10. Bandage and cleanup kit. Picked this up at Duane Reade one day (just happens to include a marrow donor application, so some karma for that), and its been used and restocked plenty of times. The neat packaging packs flat and keeps the bandages sterile. While its great for small knicks as well as… taping down certain body parts that become pokey in colder temperatures. (Sorry, but it's been used more for that, than wounds!).

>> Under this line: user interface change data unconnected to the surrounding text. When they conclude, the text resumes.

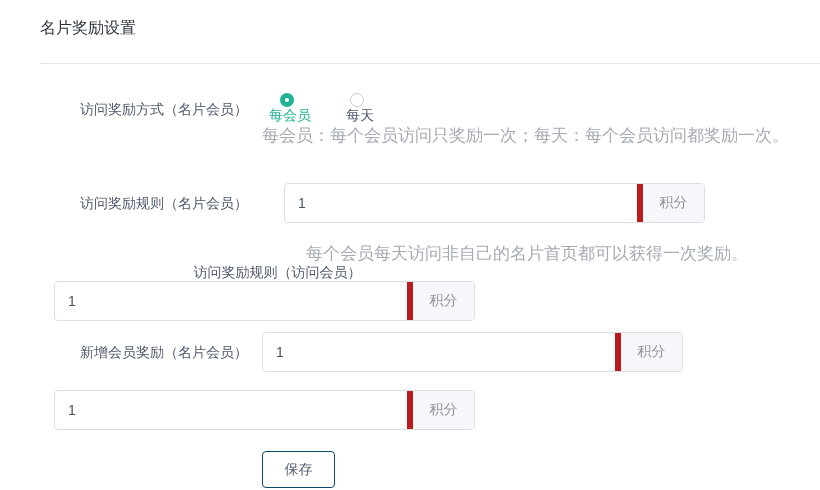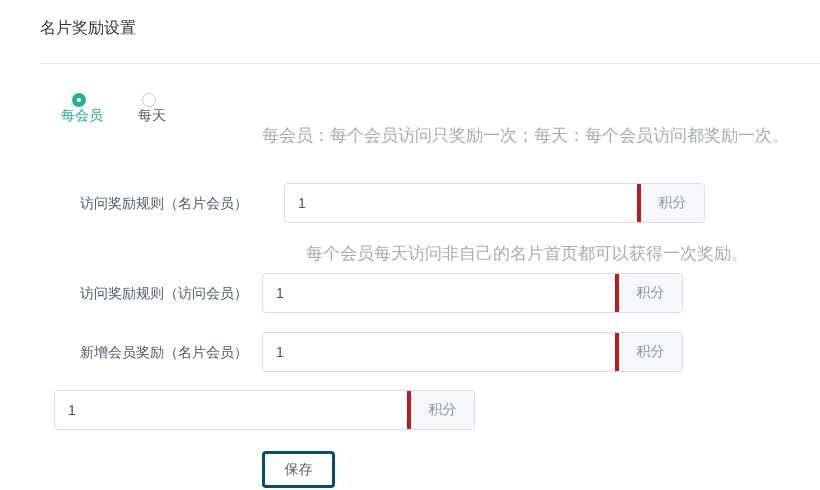"访问奖励方式（名片会员）" div.row-label { html: none -> <div>访问奖励方式（名片会员）</div> }
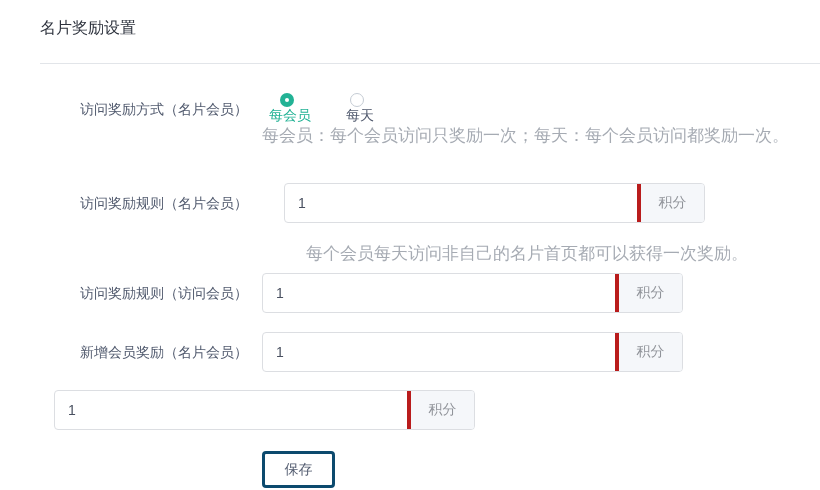"积分" .input-unit { border-left: 4px solid #b91c1c -> 6px solid #b91c1c }
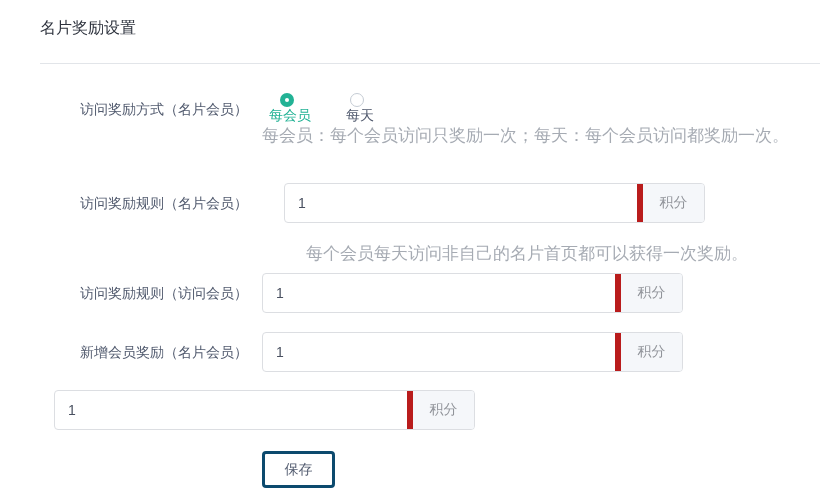"访问奖励规则（访问会员）" div.form-row { flex-direction: none -> column; top: 273px -> 263px }
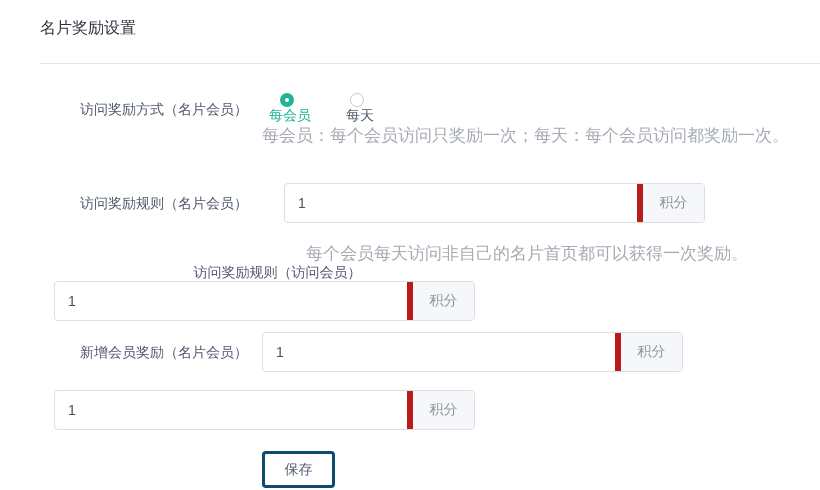"保存" .save-button { border: 3px solid #0c4a6e -> 1px solid #0c4a6e }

9. Mini Gretag-Macbeth color checker. I typically have the larger X-Rite ColorChecker Passport (still small compared to the full size version) but the mini version is small enough to pack with a few business cards inside the sleeve. Ideally sized for tabletop stuff, but I can usually get a decent color sample from most caemras 22MP and up. The Color Checker is industry standard for color reference and makes white balance easier in post production. Keep in mind that for specifically motion shoots, its joined by a full size Gray Card, as its much preferred to balance off the neutral card in camera (and this one is a bit too small for that) rather than try to nail it in post.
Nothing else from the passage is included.